C’est une réalité troublante. Ces mémoires violentes alimentent quotidiennement les coins de feu entre familles, entre partis politiques et entre amis, bien plus que les heureuses mémoires que ce pays a vécus. Bien plus, ajoute le chercheur, ces repères sont constamment rafraîchis pour des visées politiques. Dans tous les groupes ethniques, il y a toujours une poignée de personnes qui gagnent de ces divisions. « Ces dates sont une grande ressource mobilisée par les politiques et leur interprétation est volontairement biaisée. », fait remarquer Jean Paul Nizigiyimana 

Comment s’en sortir ?

D’après ce chercheur, il n’existe pas une voie de sortie unique. Tout devra passer par le changement de discours au sein des familles et des partis politique. En outre, la nouvelle génération fait face à un sérieux problème de manque de référence.  « Les personnes qui nous façonnent sont ceux qui ont des biens matériels qu’importe la façon dont ils ont été acquis »
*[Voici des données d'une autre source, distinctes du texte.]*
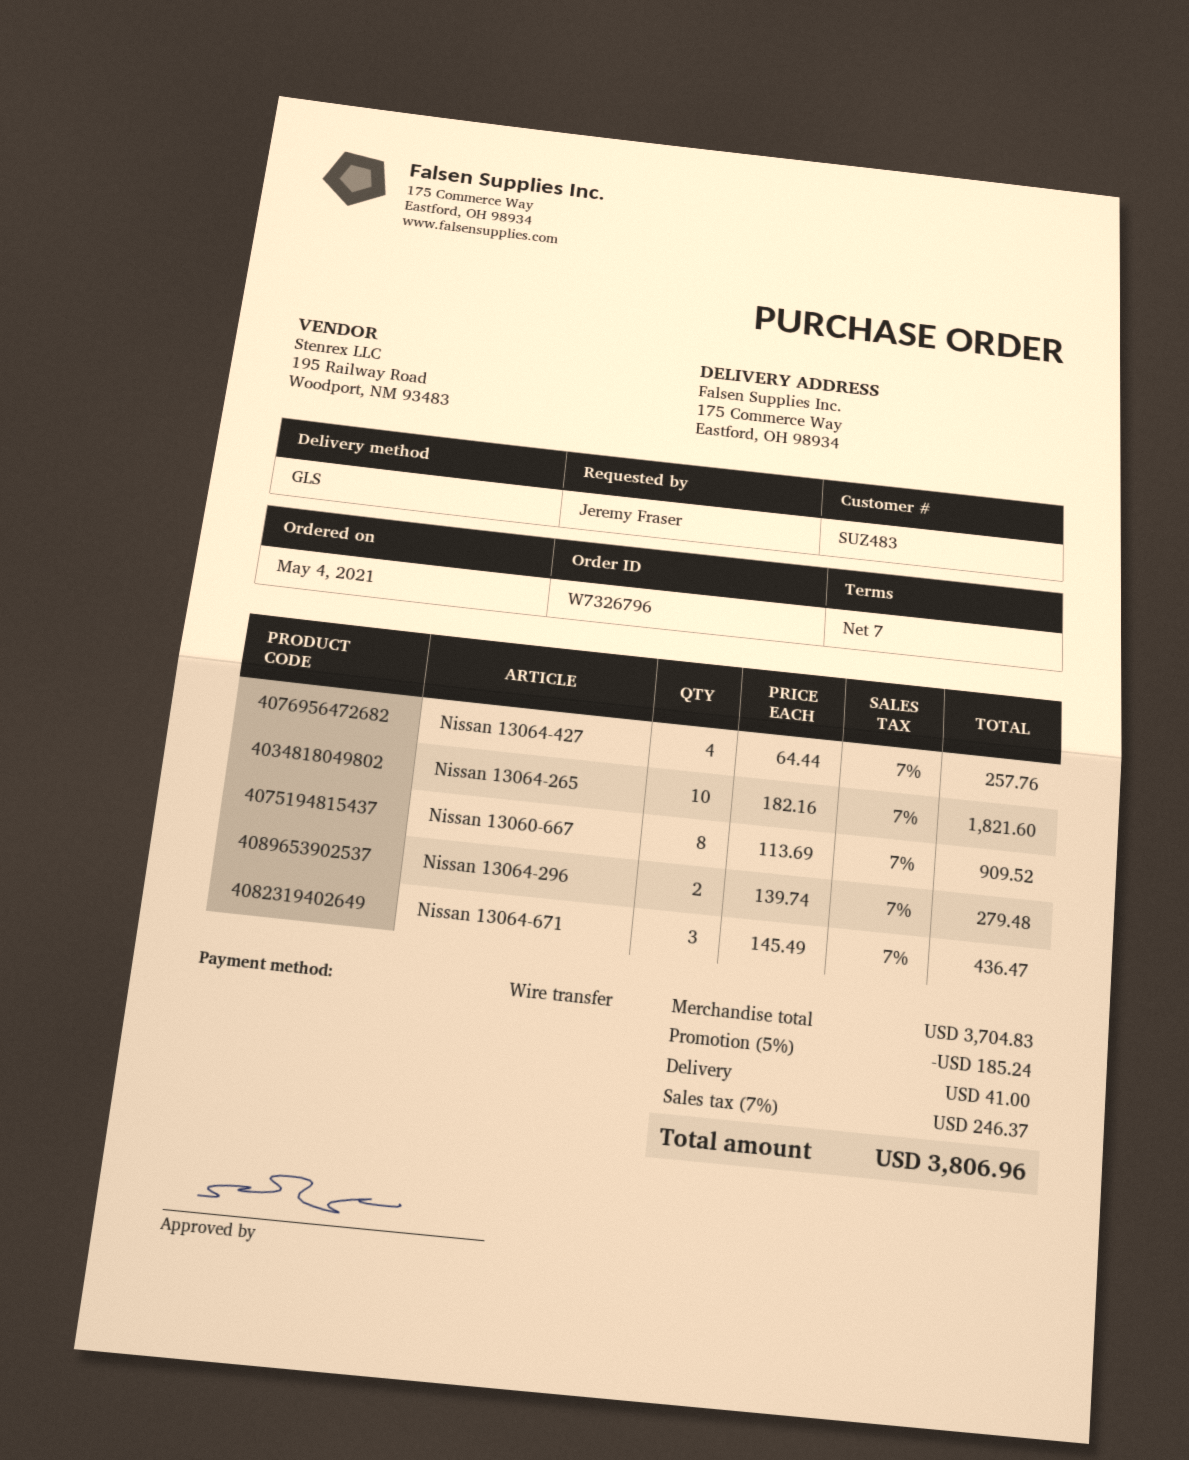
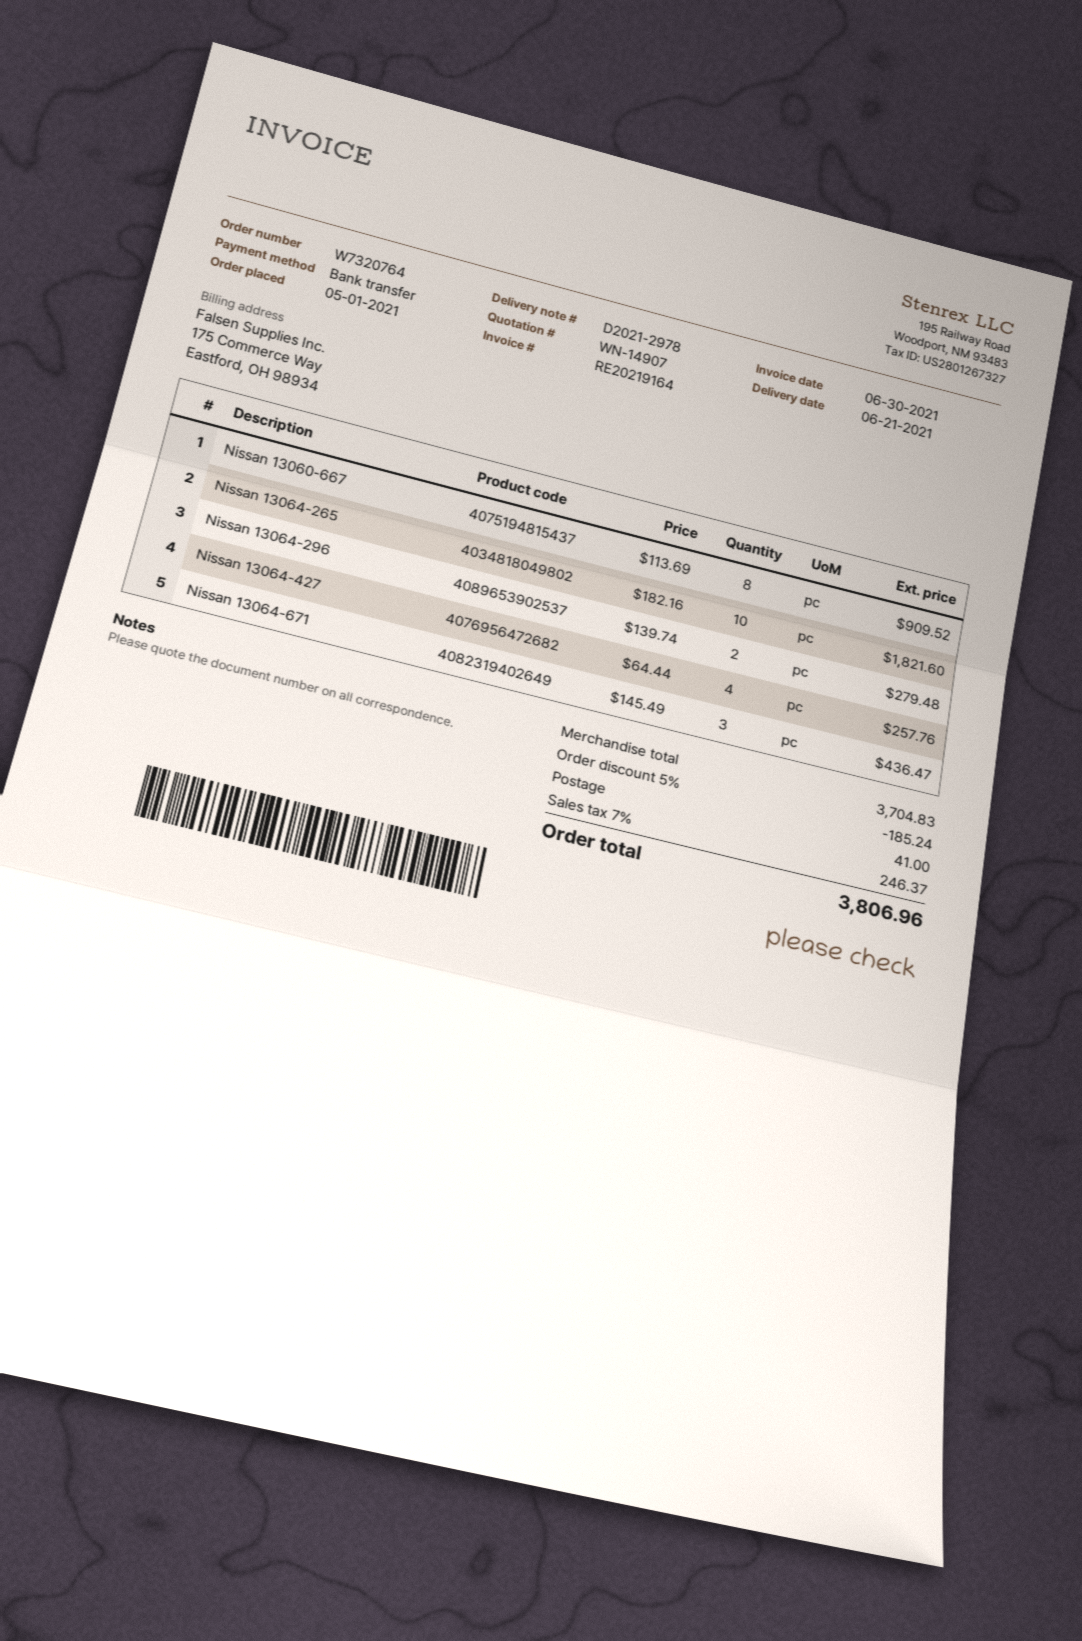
order number: W7326796 -> W7320764
order date: 2021-05-04 -> 2021-05-01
Pour le moment, il faudrait mettre le projecteur sur les personnes qui ont joué un rôle positif pendant ces dates pour arrêter l’hémorragie. Par exemple, ceux qui ont pu ou essayé de sauver la vie d’une personne de l’autre ethnie ou l’autre parti politique. Ces héros ne sont pas connus. Et pourtant, ce serait une source d’inspiration pour la jeune génération : « Il faut que les nouvelles générations aient la référence d’une personne qui est, certes, morte pauvre, mais qui a sauvé la vie de l’autre pendant ces crises. J’avoue que c’est un idéal », souligne le chercheur en justice transitionnelle.

En outre, selon Jean Paul Nizigiyimana, aussi longtemps que l’accès au pouvoir sera pratiquement la  seule source de richesse, le Burundi aura toujours le problème d’instrumentalisation du passé. Les faits sont là. Tous les conflits prennent source dans le contrôle du pouvoir. Au Burundi, on dit que « bamusutseko » quand une personne est nommée dans une fonction politique. « Donc, ce n’est plus la lourde responsabilité qui compte dans l’exercice du pouvoir, mais ce qu’on y gagne.», martèle-t-il. Pour changer cette dynamique, suggère le chercheur, on doit diminuer sensiblement les gains qu’apporte le pouvoir politique et multiplier les sources de revenus.